This figure shows the mean absolute Shapley Additive exPlanations (SHAP) values of the explanatory variables in each model. The absolute mean of the SHAP values is represented as a bar graph with only positive values.
For the BCVA, beeswarm plots were made for a given fold at each time point of prediction for the two models (Fig 4). In Model 1, the 1-month postoperative beeswarm plot (Fig 4A) showed that the”EIFL area of 0.5 mm vertical image” had the largest horizontal axis distribution of the SHAP values. This indicated that it was a highly influential explanatory variable. For data with larger values, the SHAP values were positive and high, but this trend was not consistent for data with lower values. This indicated a non-linear relationship. Conversely,”preoperative visual acuity”, which had a wide distribution of SHAP values, had a positive correlation in which the lower values led to more negative SHAP values, and larger values led to more positive SHAP values. At 3 months postoperative (Fig 4B),”preoperative visual acuity” had the largest horizontal axis distribution of SHAP values and a significant and positive correlation.”EIFL area of 0.5 mm horizontal image” also had a significant effect on the prediction with a positive correlation. At 6 months postoperative time (Fig 4C),”preoperative visual acuity” had the largest distribution, followed by “sex” and”EIFL area of 0.5 mm horizontal image” with both showing a positive correlation with the SHAP values. This was similar to the 3 months postoperative model. For 3 and 6 months postoperative in terms of “sex” and”affected eye”, the female patients and left eyes contributed positively towards better outcomes.
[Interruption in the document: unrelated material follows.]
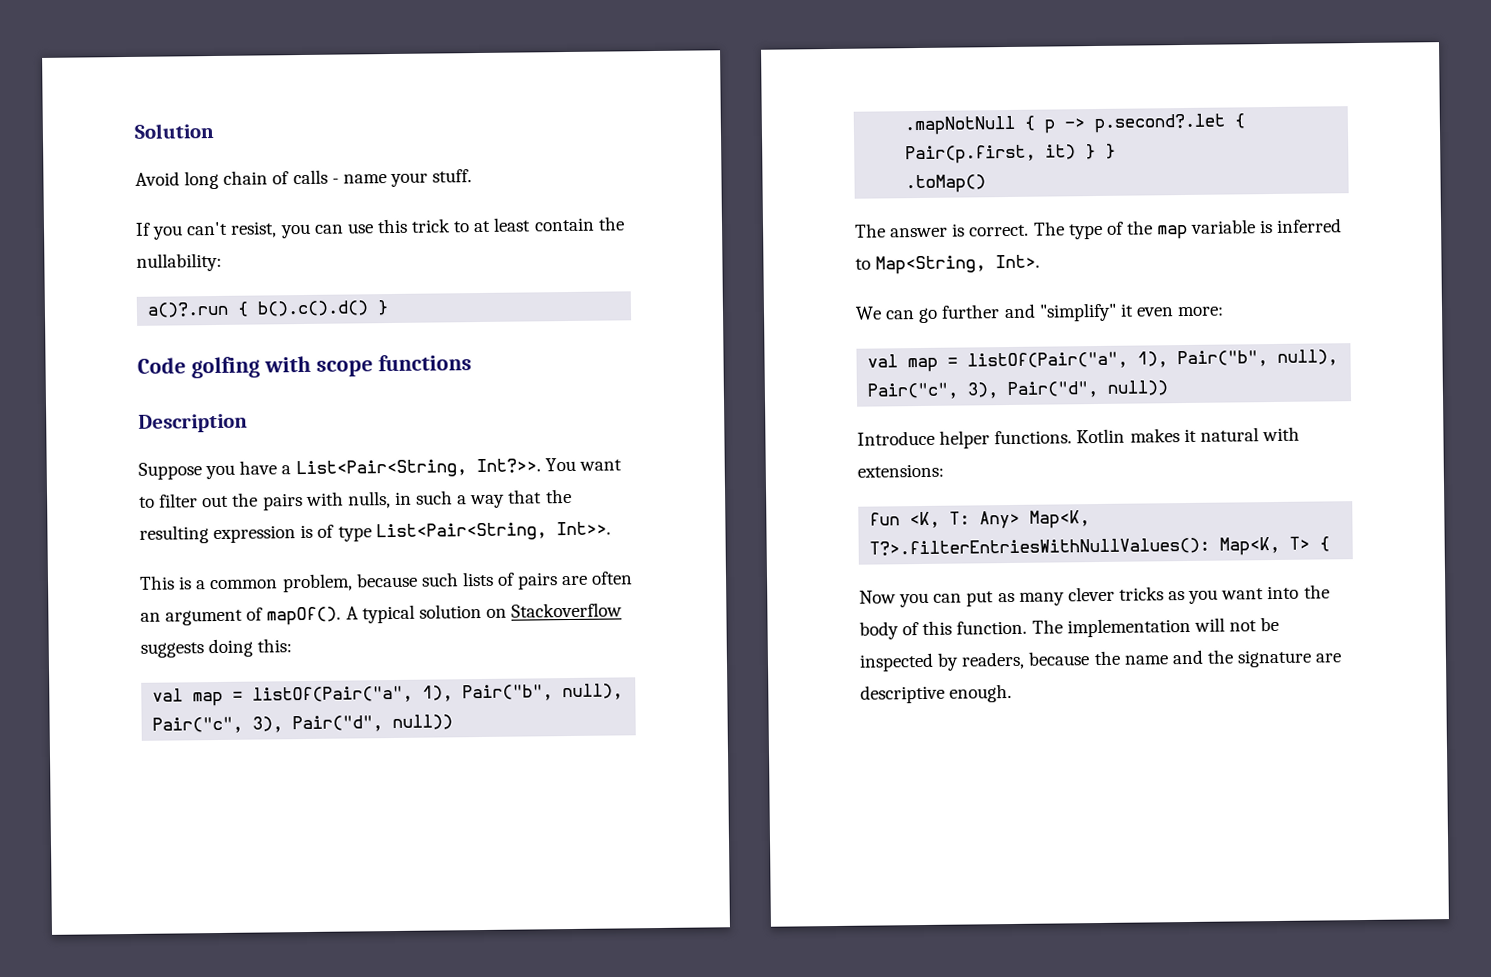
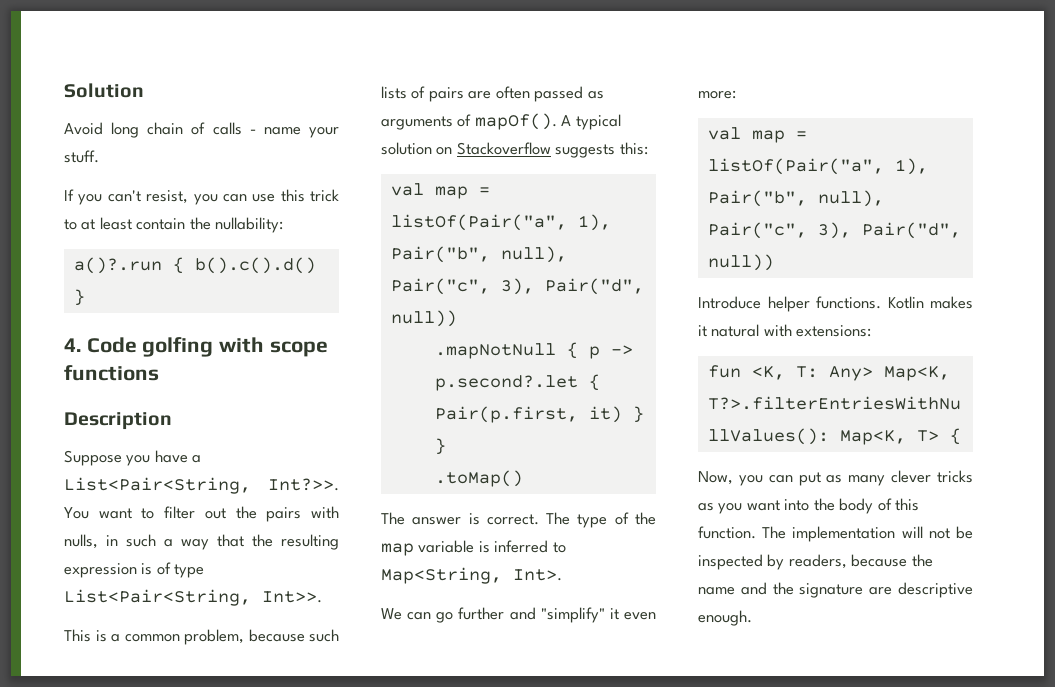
(390, 308) none -> [64,338,81,352] 4.
[140,609,244,626] an argument -> [534,86,604,102] [381,116,453,130] passed as arguments
[208,638,254,658] doing -> (616, 151) none
[859,590,896,604] Now -> [698,471,733,485] Now,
Each point on the summary plot corresponds to a Shapley Additive exPlanations (SHAP) value for a feature and an instance. Each individual datum of patients with ERM after vitrectomy is represented by a single dot on each feature row. The features on the y-axis are sorted based on their importance; color shows the feature value from low (blue) to high (red). The SHAP value is displayed on the x-axis, with the minus values on the left side show a negative impact and the plus values on the right side show a positive impact. (A) The beeswarm plot for a specific fold of the 1-month postoperative visual acuity prediction in Model 1. (B) Beeswarm plot for a specific fold of the 3-month postoperative visual acuity prediction in Model 1. (C) Beeswarm plot for a specific fold of the 6-month postoperative visual acuity prediction in Model 1. (D) Beeswarm plot for a specific fold of the 3-month postoperative visual acuity prediction in Model 2. (E) Beeswarm plot for a specific fold of the 6-month postoperative visual acuity prediction in Model 2.
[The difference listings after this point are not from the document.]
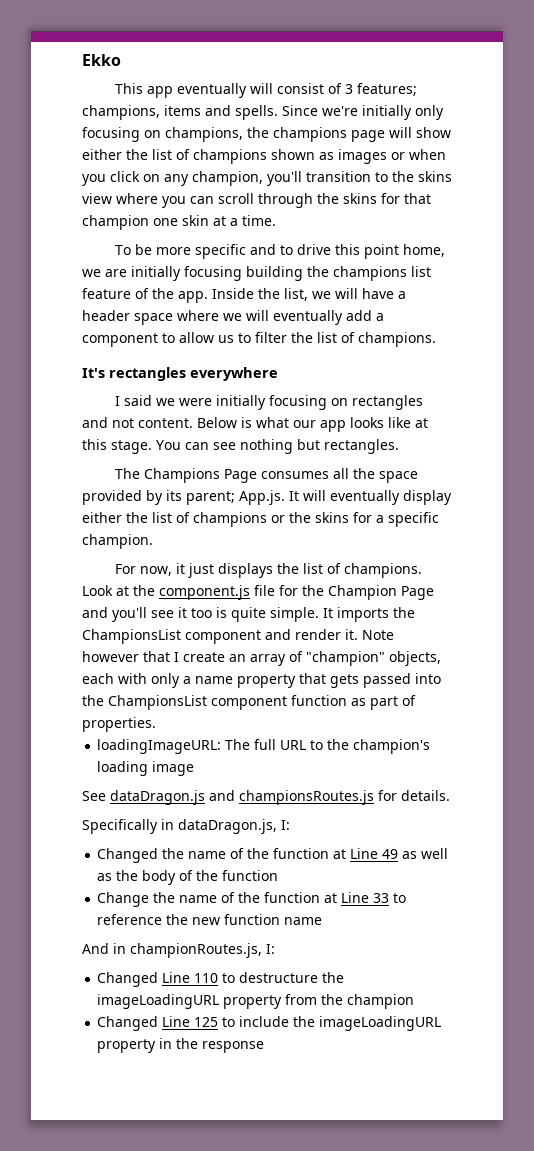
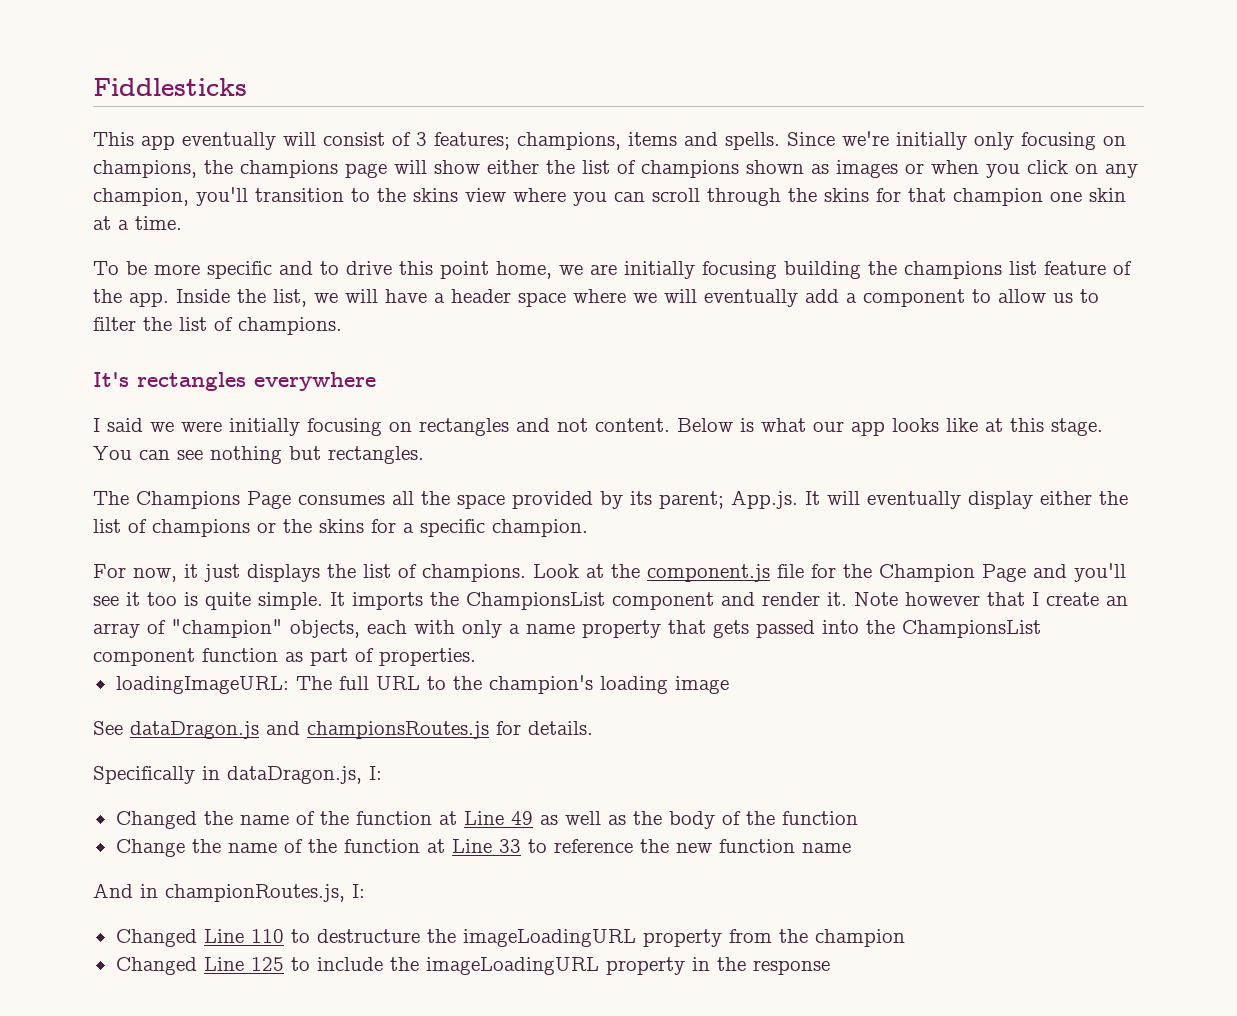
[82,54,121,66] Ekko -> [93,78,247,96] Fiddlesticks

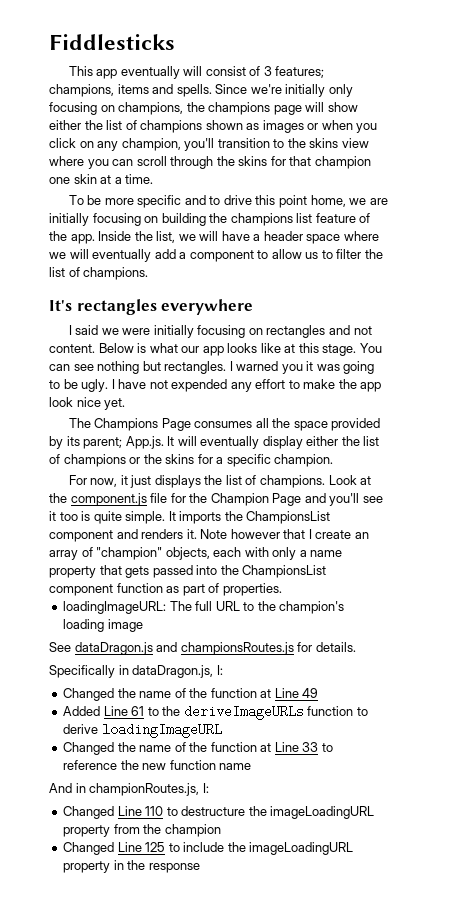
(777, 270) none -> [144,216,159,223] on
(424, 455) none -> [229,361,375,374] [49,379,382,392] [49,397,126,410] I warned you it was going to be ugly. I have not expended any effort to make the app look nice yet.
[762,592,820,606] render -> [141,529,184,539] renders
[539,811,858,829] [115,839,185,857] as well as the body of the function // Change -> [63,705,368,720] [63,723,222,738] [63,742,115,755] // Added Line 61 to the deriveImageURLs function to derive loadingImageURL // Changed

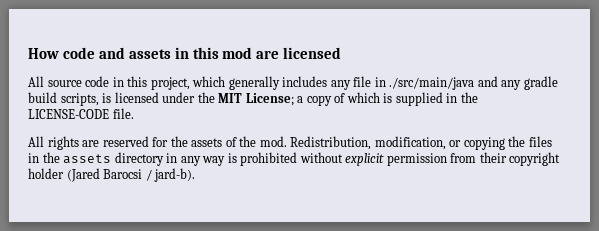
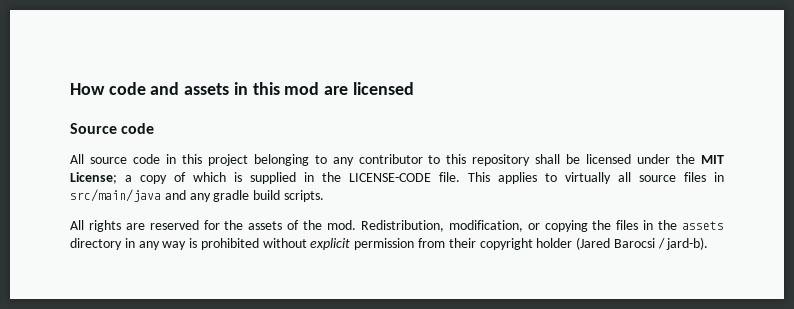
(342, 53) none -> [70,123,155,134] // Source code
[150,76,558,90] [28,92,112,106] project, which generally includes any file in ./src/main/java and any gradle build scripts, is -> [207,154,581,166] project belonging to any contributor to this repository shall be
(134, 113) none -> [468,172,724,184] [70,189,324,202] This applies to virtually all source files in src/main/java and any gradle build scripts.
Beeswarm plots for Model 2 at 3 and 6 months postoperative are shown in Fig 4D and 4E, respectively. At 3 months,”1-month postoperative visual acuity” and at 6 months,”3-month postoperative visual acuity” followed by”1-month postoperative visual acuity”, had the largest SHAP value distributions and were significantly and positively correlated. The”preoperative visual acuity” also had a positive correlation. In the OCT image features at 3 months postoperative time,”PROS area of 0.5 mm vertical image” and”EIFL area of 0.5 mm horizontal image”," and at 6 months postoperative,”EIFL area of 0.5 mm vertical image” were significantly and positively correlated.
Visualization of individual prediction processes
The individual postoperative visual acuity prediction processes for each case are visualized in Fig 5. E[f(x)] represents the average visual acuity in logMAR units of the model’s predictions for the training data, which served as the baseline. Against this baseline, the contribution of each explanatory variable to the individual output, f(x), of the cases, the postoperative visual acuity in logMAR units was added in the order of increasing SHAP values and direction. Fig 5 presents cases of both Model 1 and Model 2 where the predicted visual acuity is worse and better than the baseline values, respectively.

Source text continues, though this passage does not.